- **What to do**
Restate word for word, and only, the lines that extend from the line containing "(136, 721) // -> (314, 551) none" through the end of the records below.

==== Provided entries

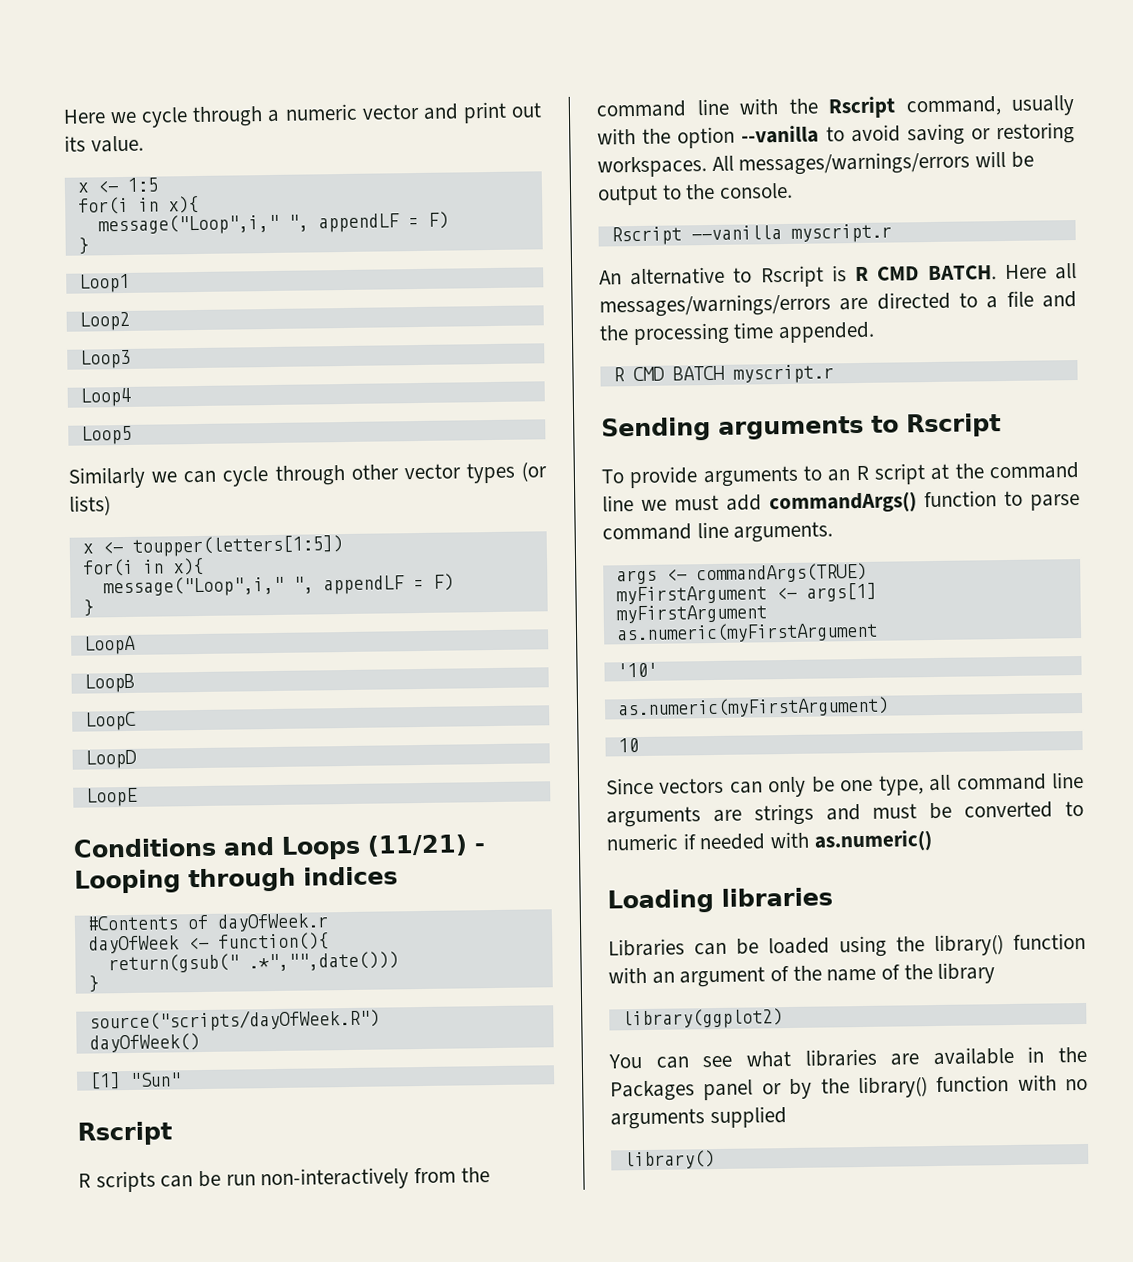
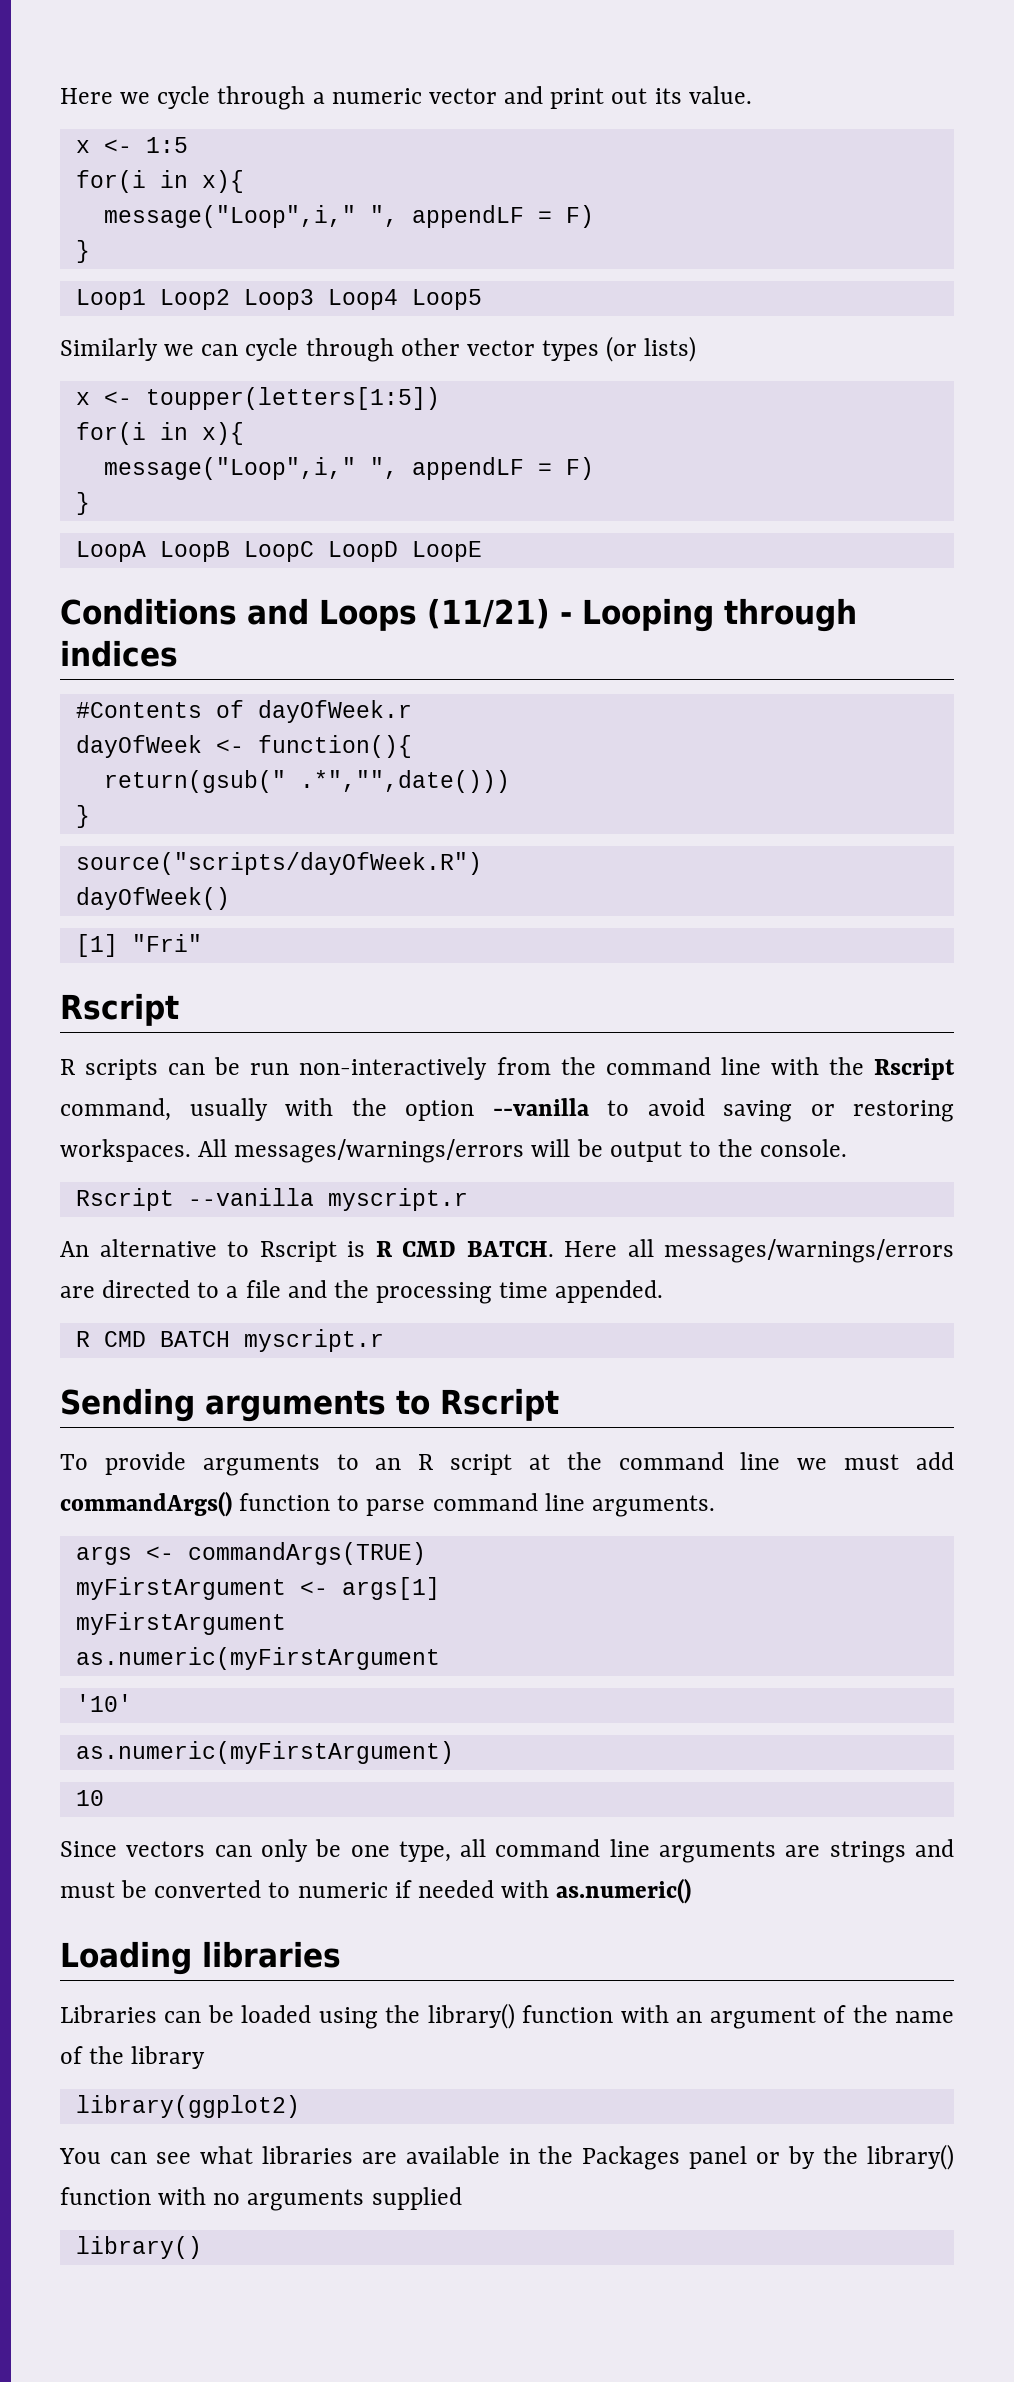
(130, 283) // -> (146, 299) none
(130, 321) // -> (230, 299) none
(131, 359) // -> (314, 299) none
(131, 397) // -> (398, 299) none
(136, 645) // -> (146, 551) none
(135, 683) // -> (230, 551) none
(136, 721) // -> (314, 551) none
(137, 759) // -> (398, 551) none
[128,1072,181,1087] "Sun" -> [131,934,202,952] "Fri"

========

- **Result**
(136, 721) // -> (314, 551) none
(137, 759) // -> (398, 551) none
[128,1072,181,1087] "Sun" -> [131,934,202,952] "Fri"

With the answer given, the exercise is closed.